[Records from a data source]
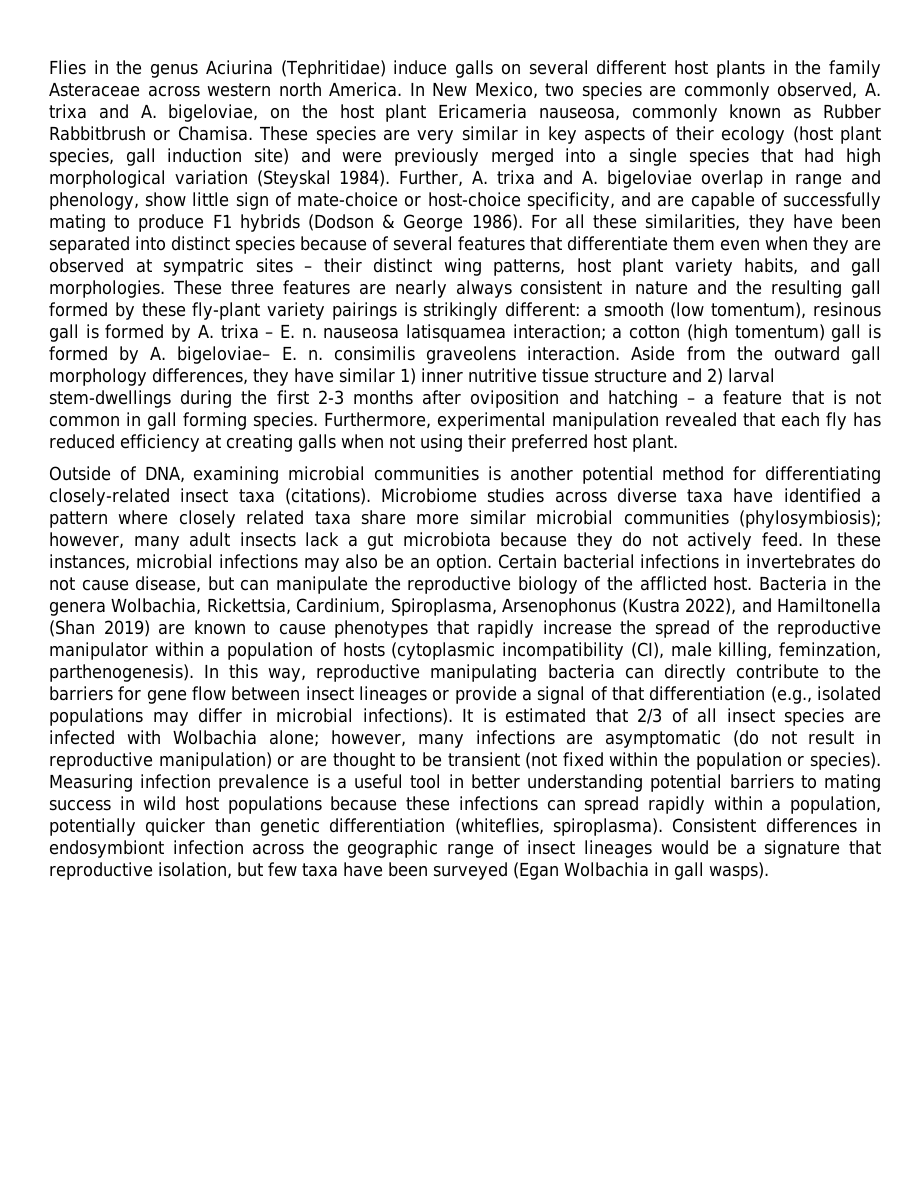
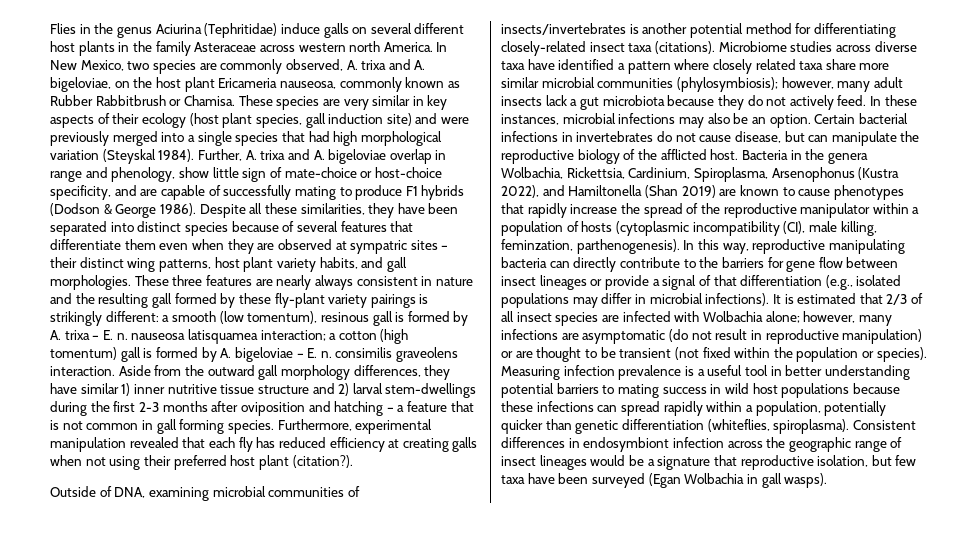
- For all these similarities, they have been separated into distinct species because of several features that differentiate them even when they are observed at sympatric sites – their distinct wing patterns, host plant variety habits, and gall morphologies.
+ Despite all these similarities, they have been separated into distinct species because of several features that differentiate them even when they are observed at sympatric sites – their distinct wing patterns, host plant variety habits, and gall morphologies.
- These three features are nearly always consistent in nature and the resulting gall formed by these fly-plant variety pairings is strikingly different: a smooth (low tomentum), resinous gall is formed by A. trixa – E. n. nauseosa latisquamea interaction; a cotton (high tomentum) gall is formed by A. bigeloviae– E. n. consimilis graveolens interaction.
+ These three features are nearly always consistent in nature and the resulting gall formed by these fly-plant variety pairings is strikingly different: a smooth (low tomentum), resinous gall is formed by A. trixa – E. n. nauseosa latisquamea interaction; a cotton (high tomentum) gall is formed by A. bigeloviae – E. n. consimilis graveolens interaction.
- Furthermore, experimental manipulation revealed that each fly has reduced efficiency at creating galls when not using their preferred host plant.
+ Furthermore, experimental manipulation revealed that each fly has reduced efficiency at creating galls when not using their preferred host plant (citation?).
- Outside of DNA, examining microbial communities is another potential method for differentiating closely-related insect taxa (citations).
+ Outside of DNA, examining microbial communities of insects/invertebrates is another potential method for differentiating closely-related insect taxa (citations).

*EXERCISE AIM*. Could you restate word for word the lines above, from the one that contains "- Furthermore, experimental" through the one that contains "host plant (citation?).", and no others?

*ANSWER TO THE PROBLEM*.
- Furthermore, experimental manipulation revealed that each fly has reduced efficiency at creating galls when not using their preferred host plant.
+ Furthermore, experimental manipulation revealed that each fly has reduced efficiency at creating galls when not using their preferred host plant (citation?).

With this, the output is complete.